### PySpark When Otherwise | SQL Case When Usage

In [0]:
import pyspark
from pyspark.sql import SparkSession

In [0]:
spark=SparkSession.builder \
      .master('local[*]') \
      .appName('SparkByExample') \
      .getOrCreate()  

In [0]:
data = [("James","M",60000),("Michael","M",70000),
        ("Robert",None,400000),("Maria","F",500000),
        ("Jen","",None)]

columns = ["name","gender","salary"]

df = spark.createDataFrame(data = data, schema=columns)
df.show()

+-------+------+------+
|   name|gender|salary|
+-------+------+------+
|  James|     M| 60000|
|Michael|     M| 70000|
| Robert|  null|400000|
|  Maria|     F|500000|
|    Jen|      |  null|
+-------+------+------+




#### Using when() otherwise() on PySpark DataFrame.

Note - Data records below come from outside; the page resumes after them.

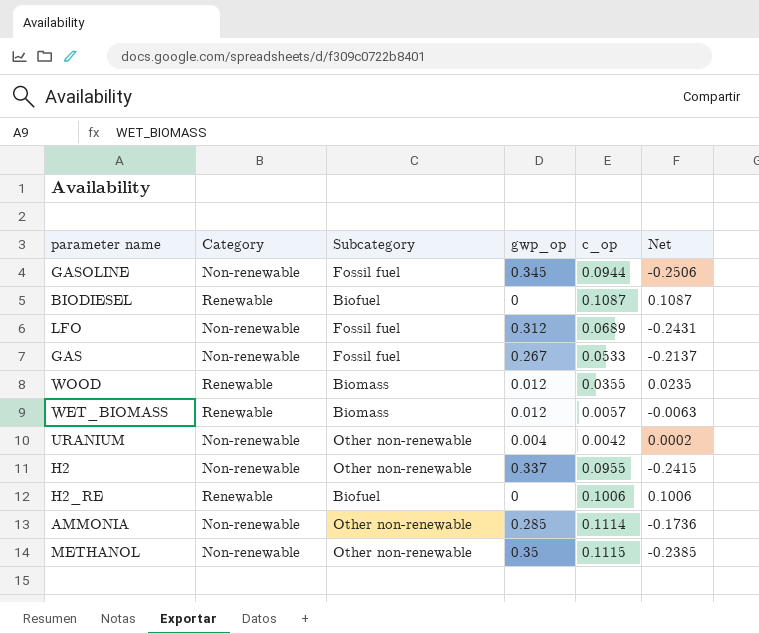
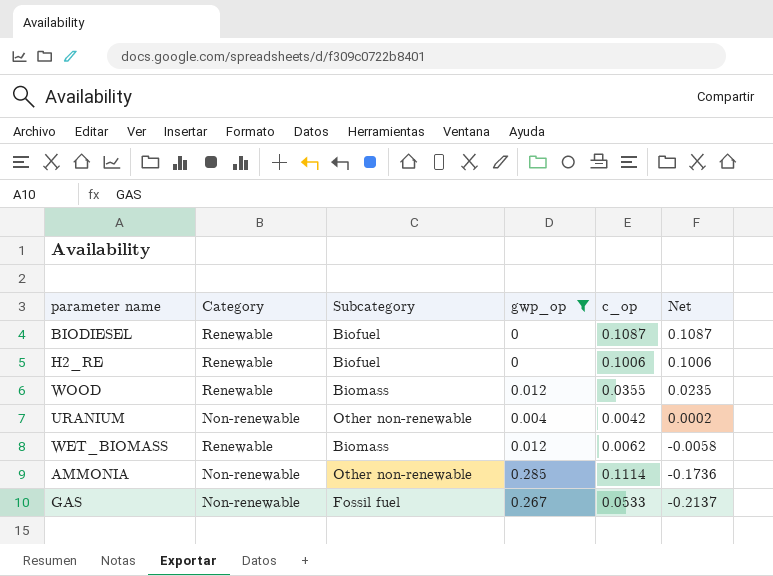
filter: none -> gwp_op <= 0.285
row order: none -> Net descending
WET_BIOMASS | c_op: 0.0057 -> 0.0062
WET_BIOMASS | Net: -0.0063 -> -0.0058

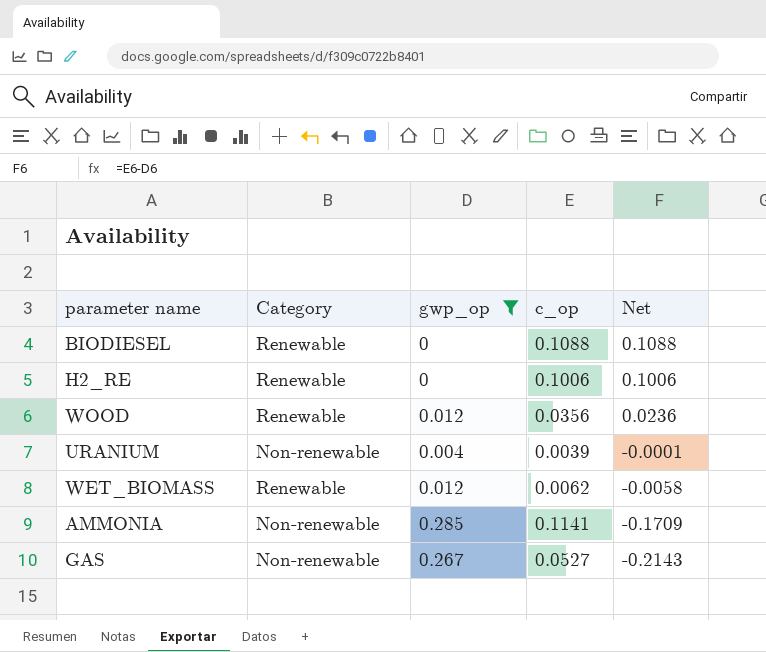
column Subcategory | position: 3 -> none
BIODIESEL | c_op: 0.1087 -> 0.1088
BIODIESEL | Net: 0.1087 -> 0.1088
WOOD | c_op: 0.0355 -> 0.0356
WOOD | Net: 0.0235 -> 0.0236
URANIUM | c_op: 0.0042 -> 0.0039
URANIUM | Net: 0.0002 -> -0.0001
AMMONIA | c_op: 0.1114 -> 0.1141
AMMONIA | Net: -0.1736 -> -0.1709
GAS | c_op: 0.0533 -> 0.0527
GAS | Net: -0.2137 -> -0.2143

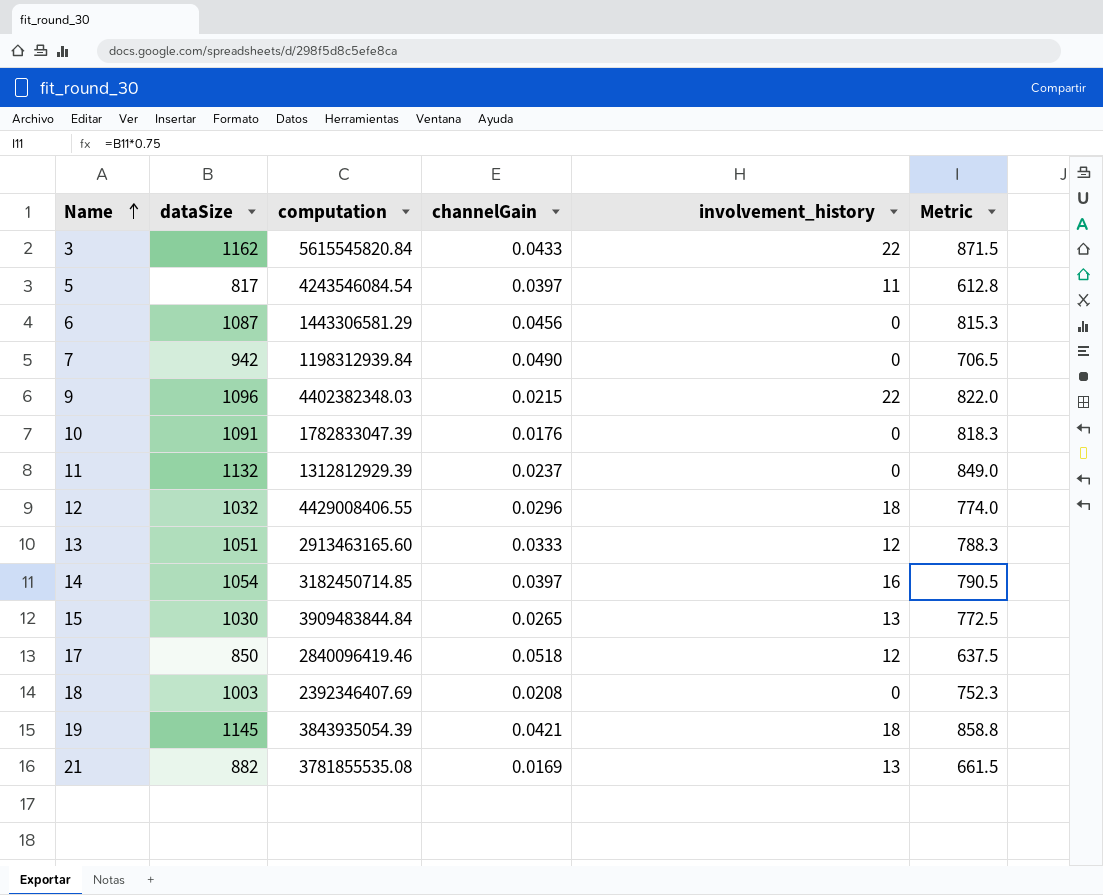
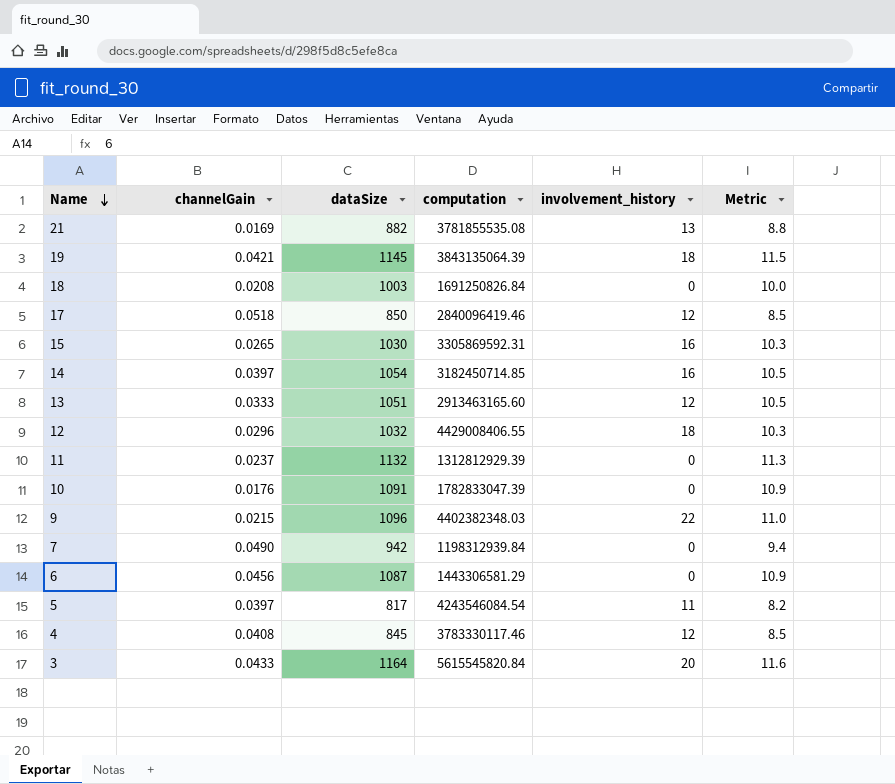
row order: Name ascending -> Name descending
column channelGain | position: 4 -> 2
column Metric | formula: [dataSize] * 0.75 -> [dataSize] * 0.01
19 | computation: 3843935054.39 -> 3843135064.39
18 | computation: 2392346407.69 -> 1691250826.84
15 | computation: 3909483844.84 -> 3305869592.31
15 | involvement_history: 13 -> 16
row 4: none -> 0.0408 | 845 | 3783330117.46 | 12 | 8.5
3 | dataSize: 1162 -> 1164
3 | involvement_history: 22 -> 20

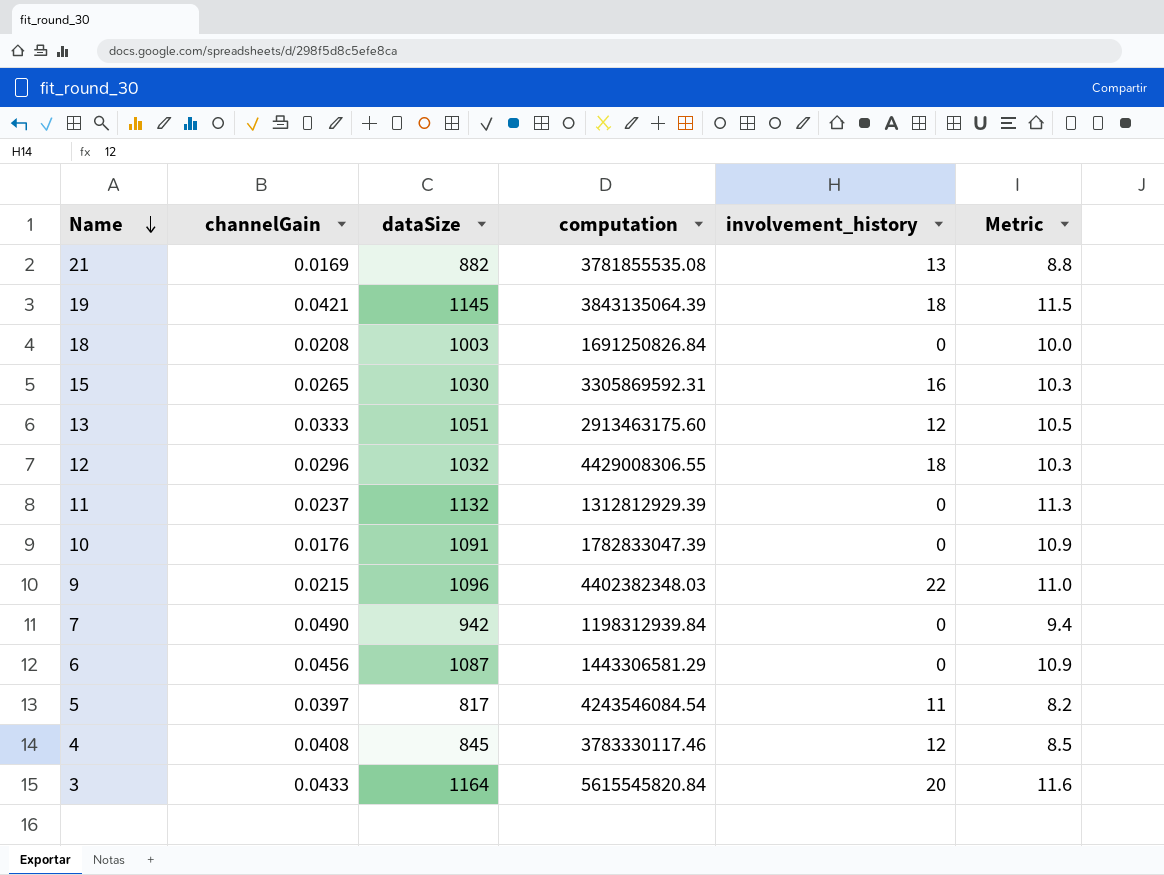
row 17: 0.0518 | 850 | 2840096419.46 | 12 | 8.5 -> none
row 14: 0.0397 | 1054 | 3182450714.85 | 16 | 10.5 -> none
13 | computation: 2913463165.60 -> 2913463175.60
12 | computation: 4429008406.55 -> 4429008306.55

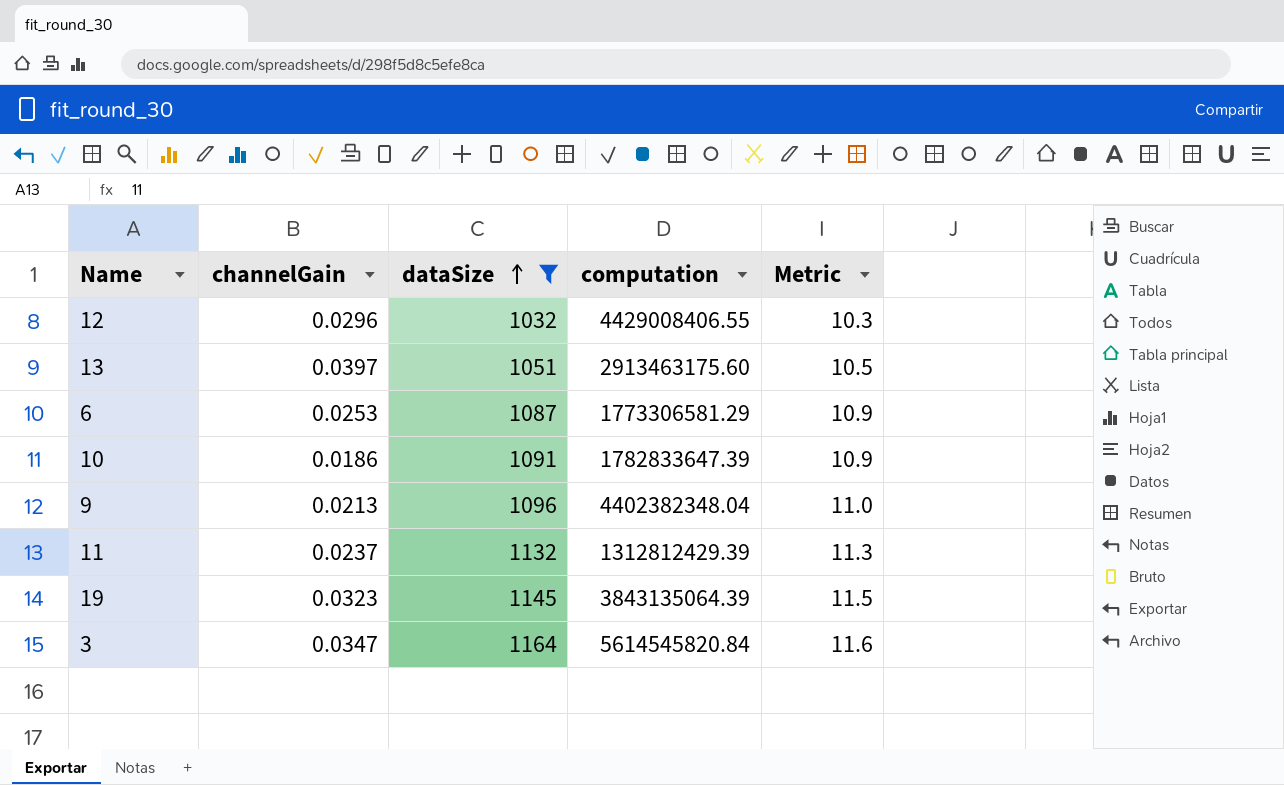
filter: none -> dataSize >= 1032
row order: Name descending -> dataSize ascending
column involvement_history | position: 5 -> none
12 | computation: 4429008306.55 -> 4429008406.55
13 | channelGain: 0.0333 -> 0.0397
6 | channelGain: 0.0456 -> 0.0253
6 | computation: 1443306581.29 -> 1773306581.29
10 | channelGain: 0.0176 -> 0.0186
10 | computation: 1782833047.39 -> 1782833647.39
9 | channelGain: 0.0215 -> 0.0213
9 | computation: 4402382348.03 -> 4402382348.04
11 | computation: 1312812929.39 -> 1312812429.39
19 | channelGain: 0.0421 -> 0.0323
3 | channelGain: 0.0433 -> 0.0347
3 | computation: 5615545820.84 -> 5614545820.84

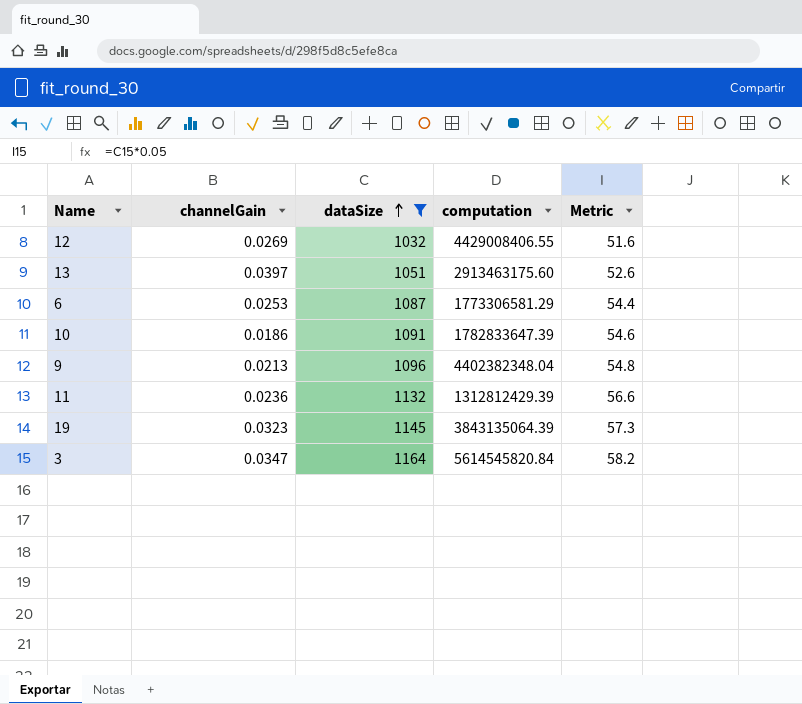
column Metric | formula: [dataSize] * 0.01 -> [dataSize] * 0.05
12 | channelGain: 0.0296 -> 0.0269
11 | channelGain: 0.0237 -> 0.0236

when() funcion take 2 parameters, first param takes a conditionand second takes a literal value or column. If condition evaluates the it returns a value from second param.
When otherwise() not used and none of the conditions met it assigns None(null) value. Usage would be like 
`when(condition, value).otherwise(defaultvalue)`

In [0]:
from pyspark.sql.functions import when
df2=df.withColumn('new_gender', when(df.gender == 'M', 'Male')
                                .when(df.gender == 'F','Female')
                                .when(df.gender.isNull(), '')
                                .otherwise(df.gender))

df2.show()


+-------+------+------+----------+
|   name|gender|salary|new_gender|
+-------+------+------+----------+
|  James|     M| 60000|      Male|
|Michael|     M| 70000|      Male|
| Robert|  null|400000|          |
|  Maria|     F|500000|    Female|
|    Jen|      |  null|          |
+-------+------+------+----------+



####Using Case When Else on DataFrame using withColumn() & select()

In [0]:
from pyspark.sql.functions import expr, col
df3 = df.withColumn("new_gender", expr("CASE WHEN gender = 'M' THEN 'Male' " + 
               "WHEN gender = 'F' THEN 'Female' WHEN gender IS NULL THEN ''" +
               "ELSE gender END"))
df3.show(truncate=False)

+-------+------+------+----------+
|name   |gender|salary|new_gender|
+-------+------+------+----------+
|James  |M     |60000 |Male      |
|Michael|M     |70000 |Male      |
|Robert |null  |400000|          |
|Maria  |F     |500000|Female    |
|Jen    |      |null  |          |
+-------+------+------+----------+




####Using Case When on SQL Expression

In [0]:
df.createOrReplaceTempView('EMP')
# spark.sql("select name, " +
#           "case when gender = 'M'" +
#           "then 'Male' " +
#           "when gender='F' " +
#           "then 'Female'" +
#           "when gender is Null" +
#           "then '' " +
#           "ELSE gender " +
#           "END as new_gender from emp").show()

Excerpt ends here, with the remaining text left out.